*** Material for this exercise ***
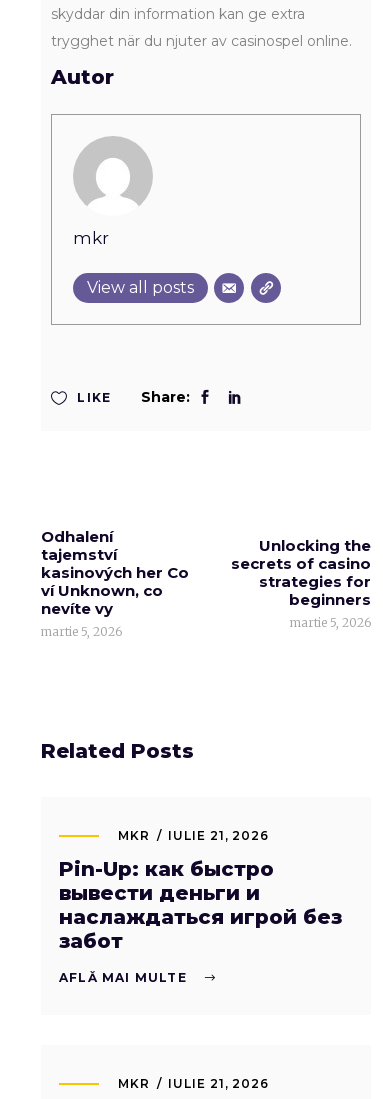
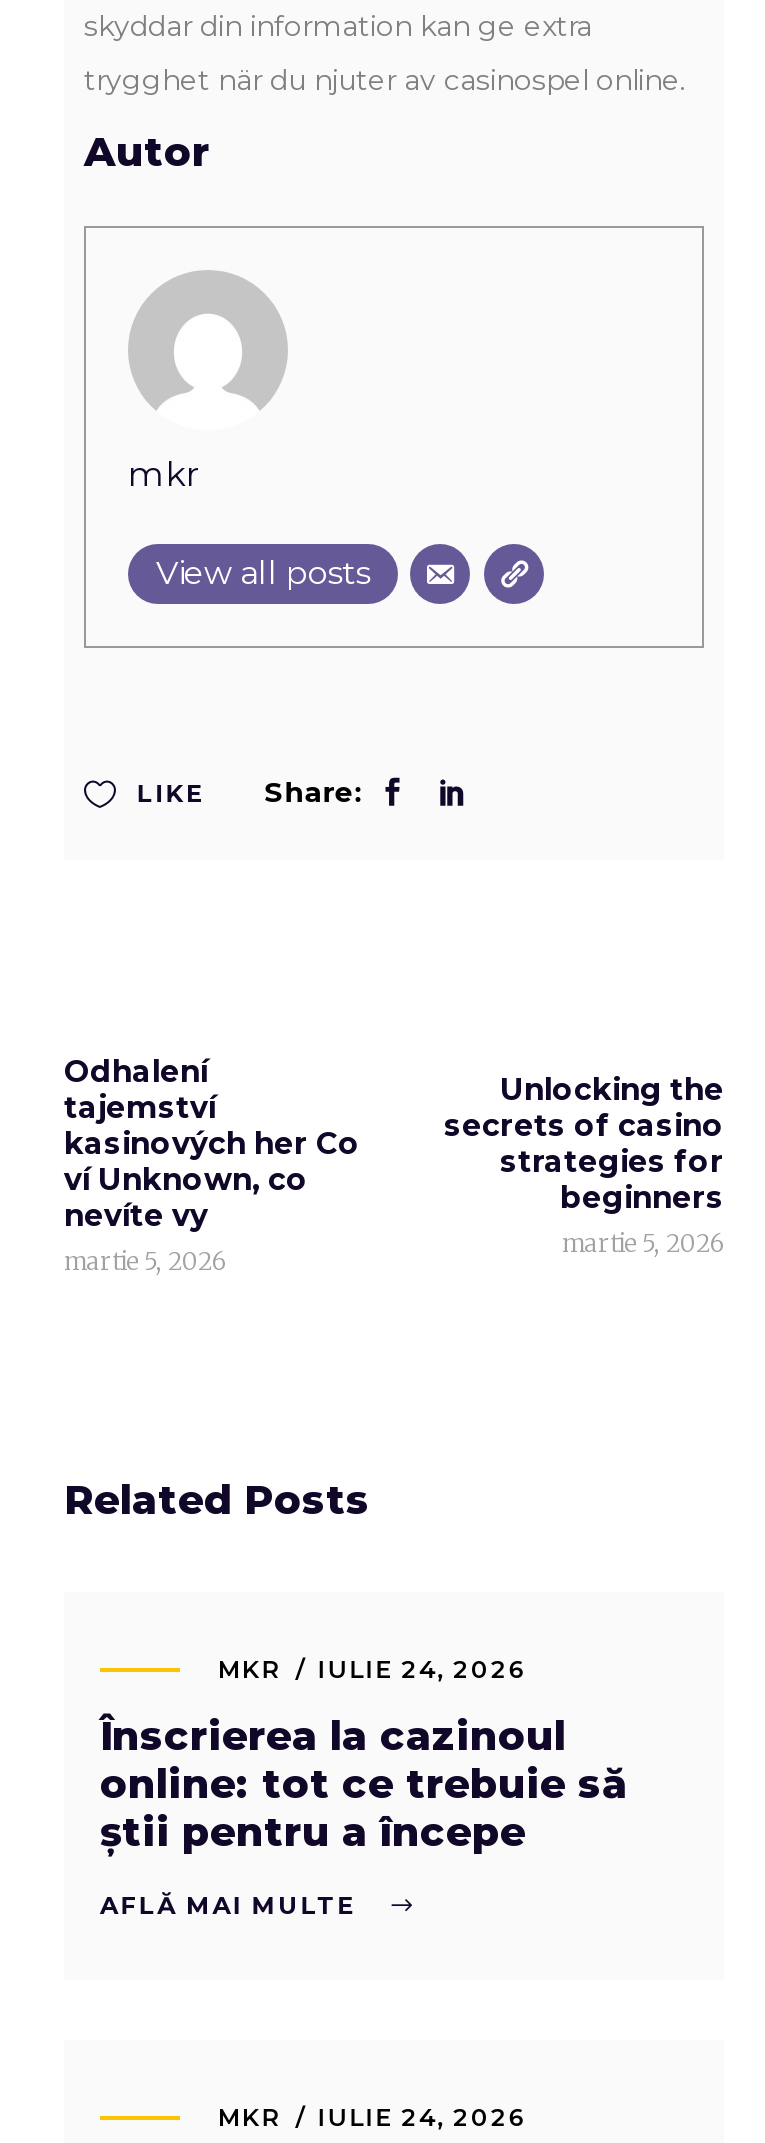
[118,828,269,843] MKR IULIE 21, 2026 -> [218,1654,527,1684] MKR IULIE 24, 2026
[59,857,342,953] Pin-Up: как быстро | вывести деньги и | наслаждаться игрой без | забот -> [100,1712,628,1856] Înscrierea la cazinoul | online: tot ce trebuie să | știi pentru a începe
[118,1076,269,1091] MKR IULIE 21, 2026 -> [218,2102,527,2132] MKR IULIE 24, 2026

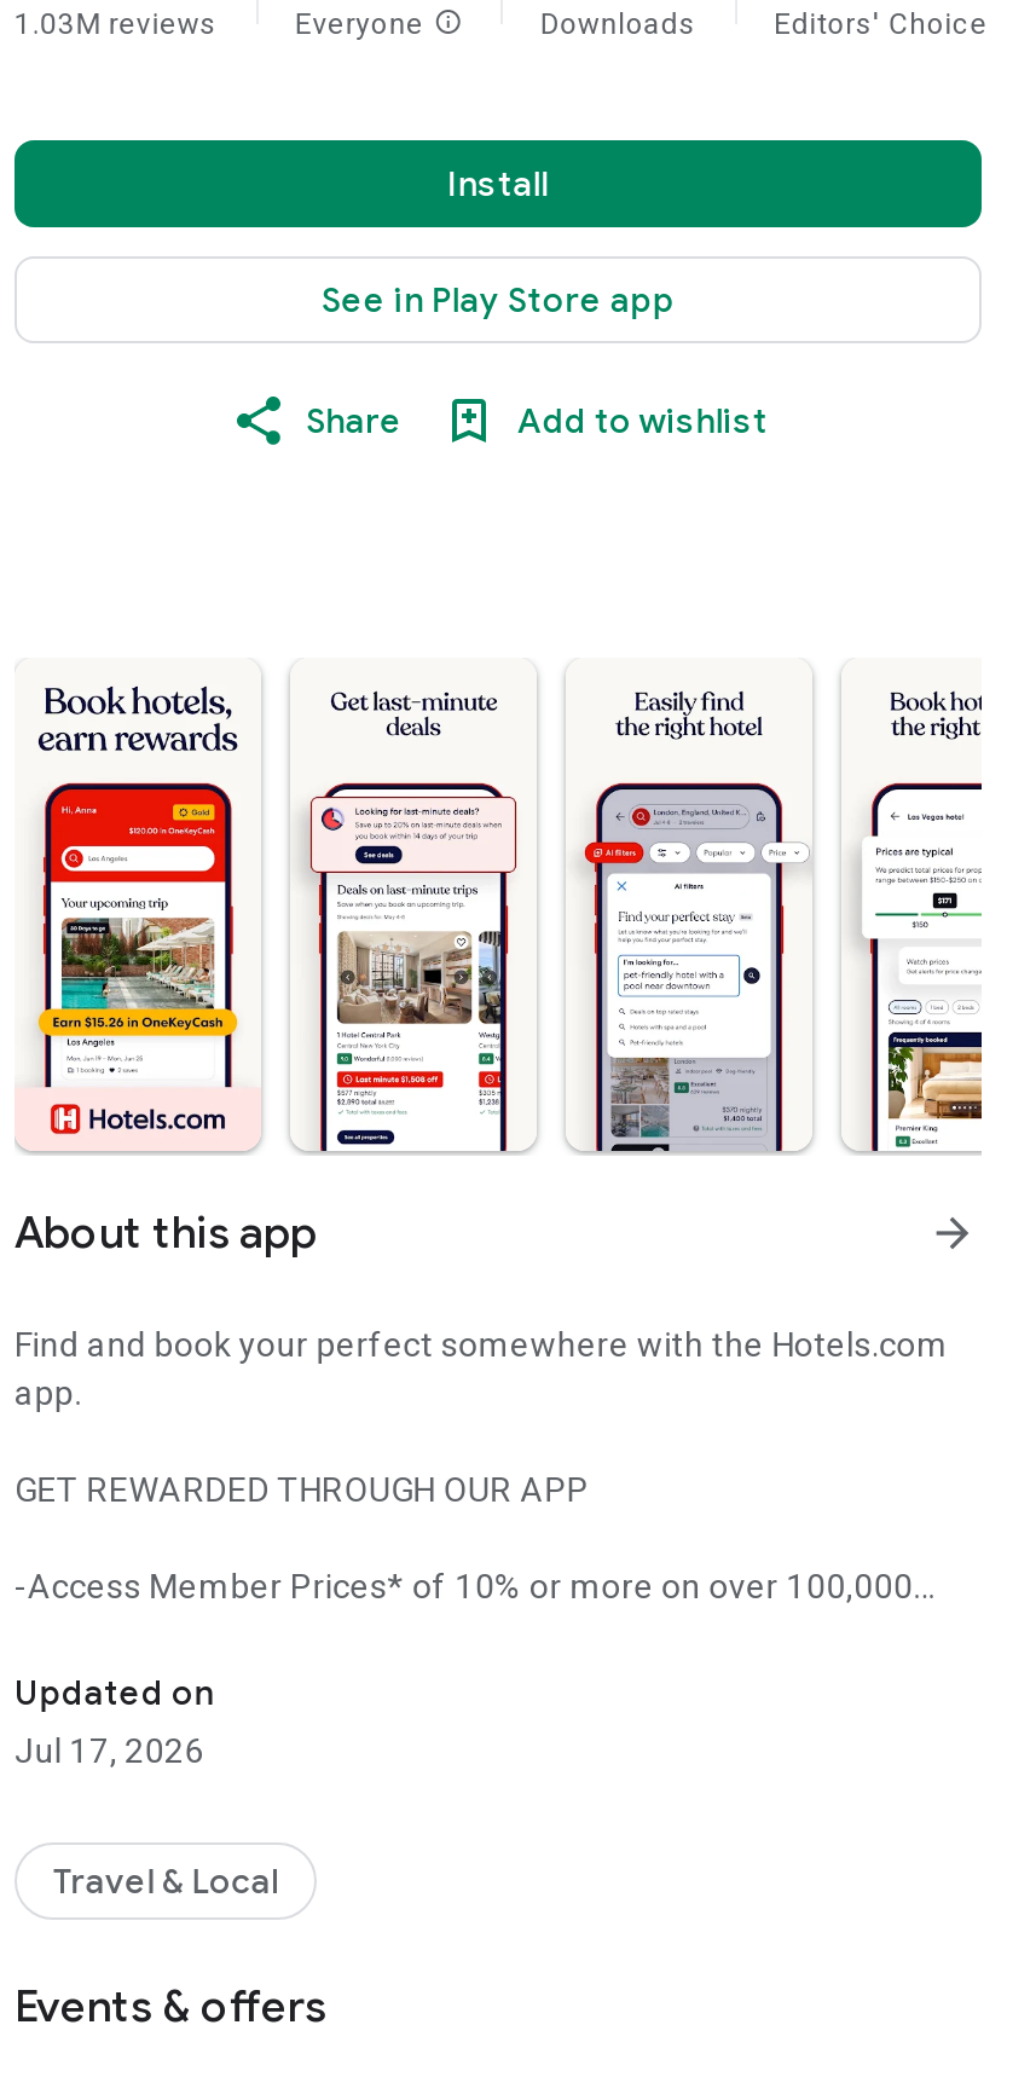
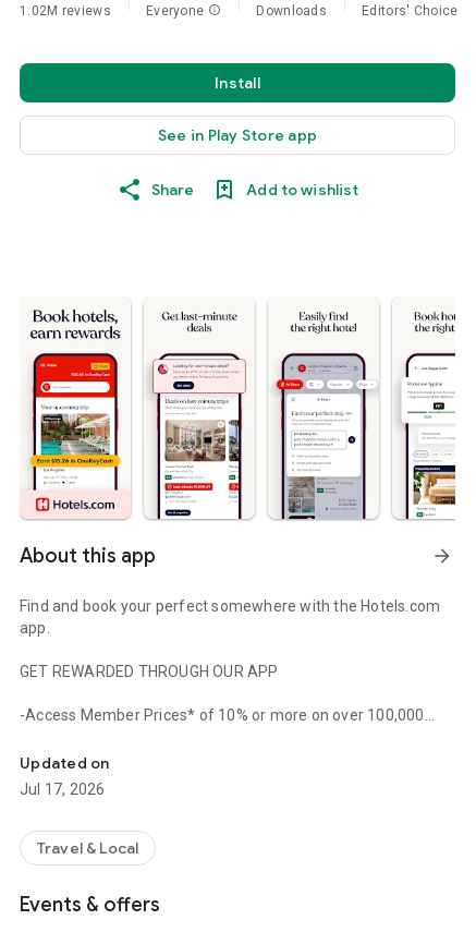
[15,7,217,41] 1.03M reviews -> [20,3,111,19] 1.02M reviews

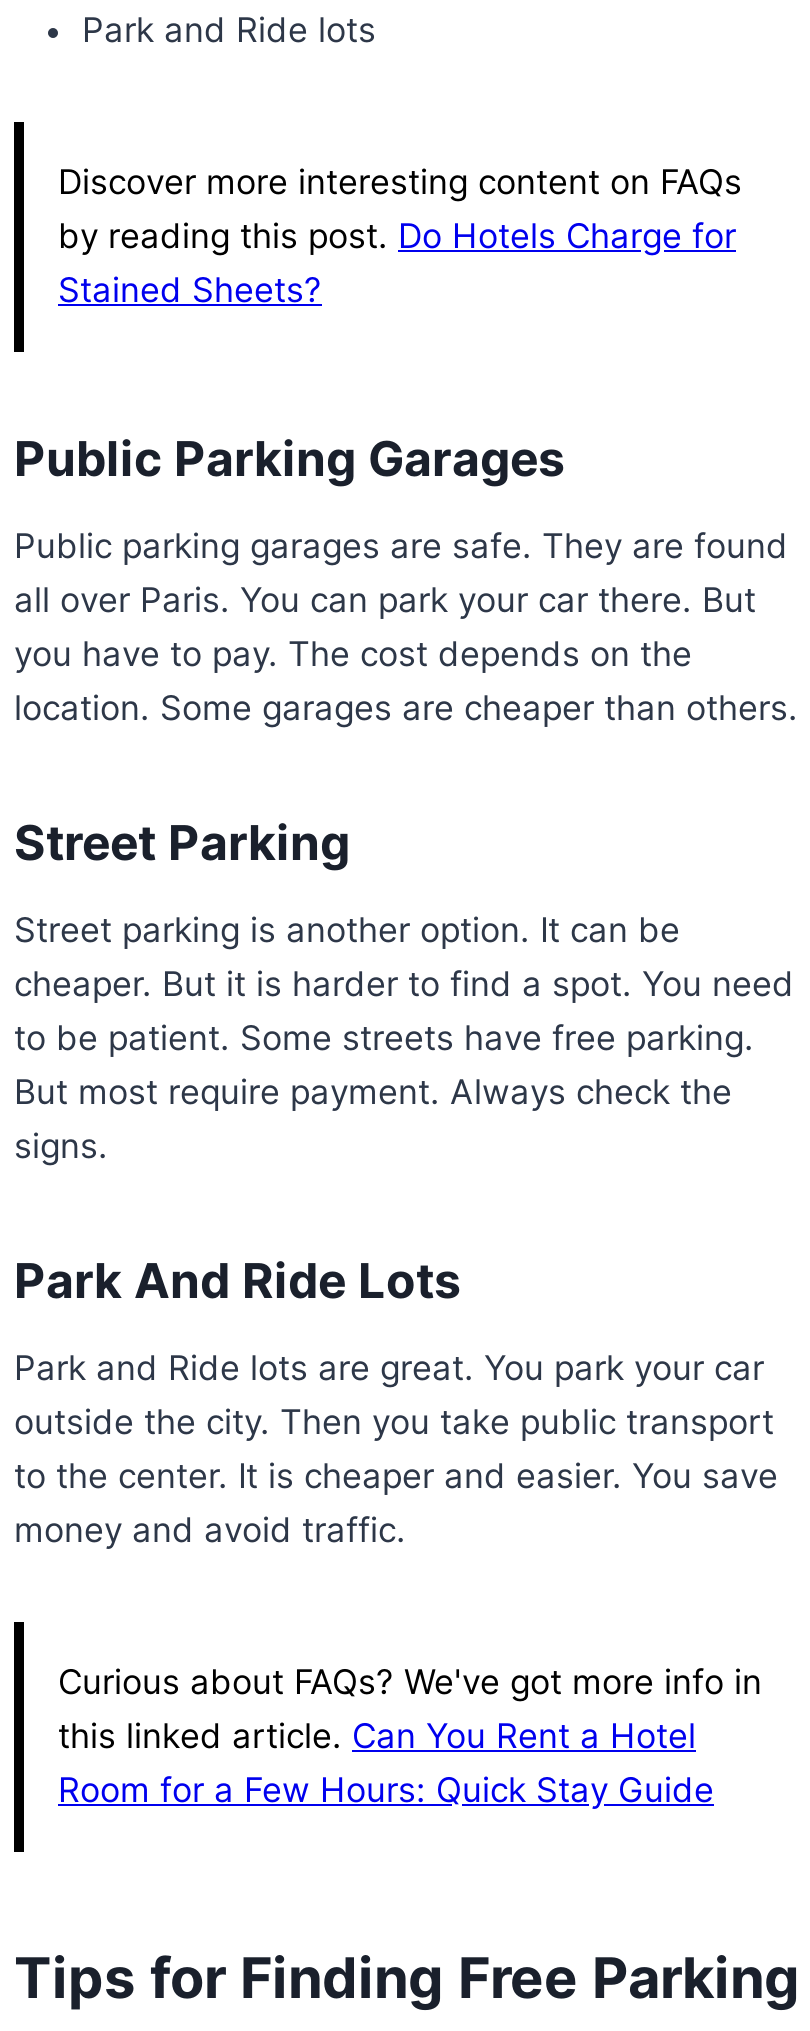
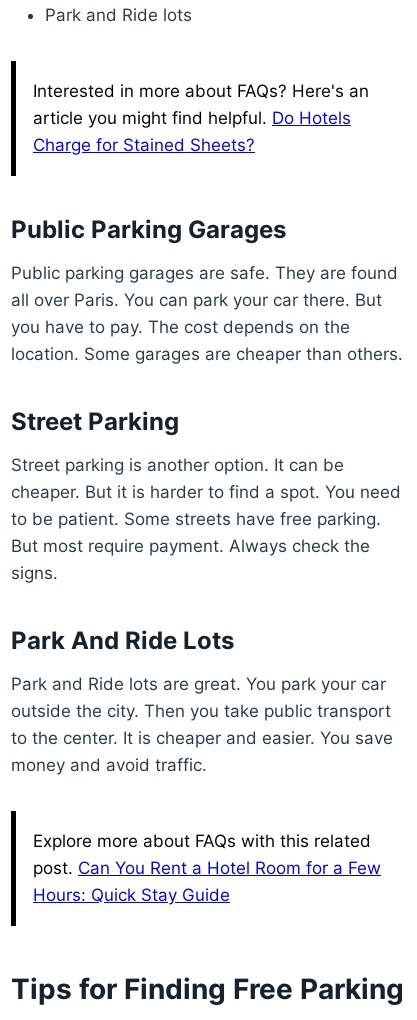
[58,162,742,310] Discover more interesting content on FAQs | by reading this post. Do Hotels Charge for | Stained Sheets? -> [33,81,369,155] Interested in more about FAQs? Here's an | article you might find helpful. Do Hotels | Charge for Stained Sheets?
[58,1662,762,1810] Curious about FAQs? We've got more info in | this linked article. Can You Rent a Hotel | Room for a Few Hours: Quick Stay Guide -> [33,831,381,905] Explore more about FAQs with this related | post. Can You Rent a Hotel Room for a Few | Hours: Quick Stay Guide

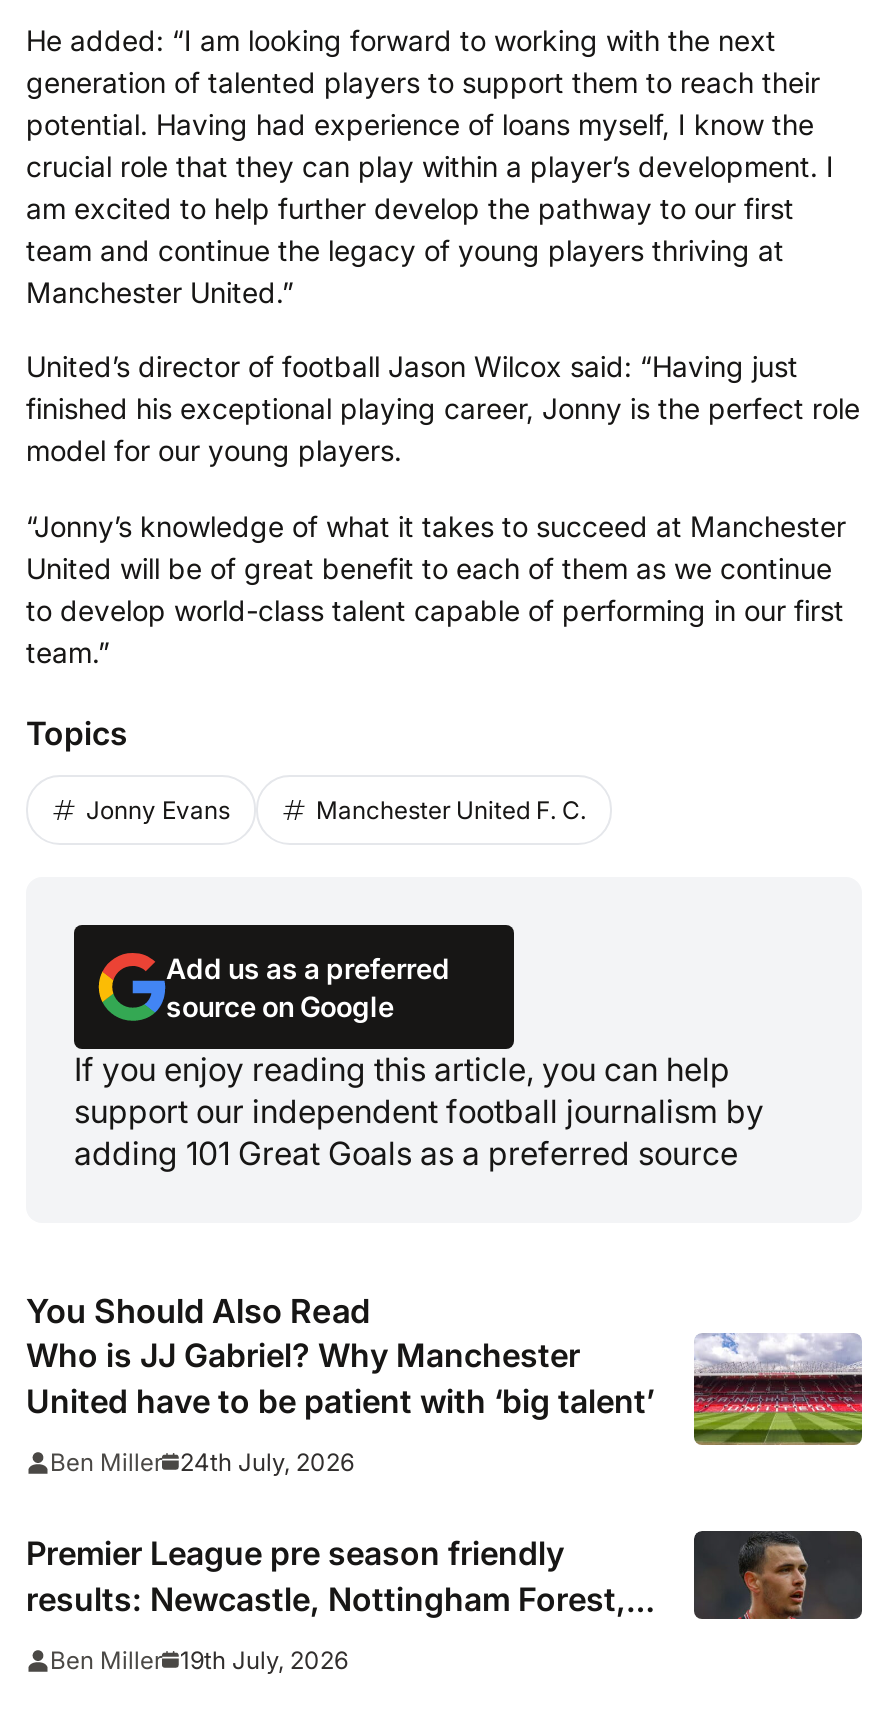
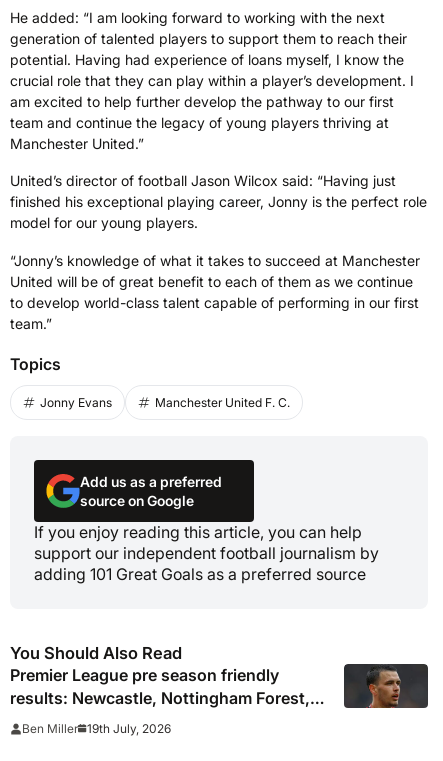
[26,1333,864,1478] [image] | Who is JJ Gabriel? Why Manchester | United have to be patient with ‘big talent’ | Ben Miller 24th July, 2026 -> none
*** End of Material for this exercise ***
→ Exercise goal: Each line of the listing above that includes the word "more" is to be counted, and only the total reported.

→ Reply: 2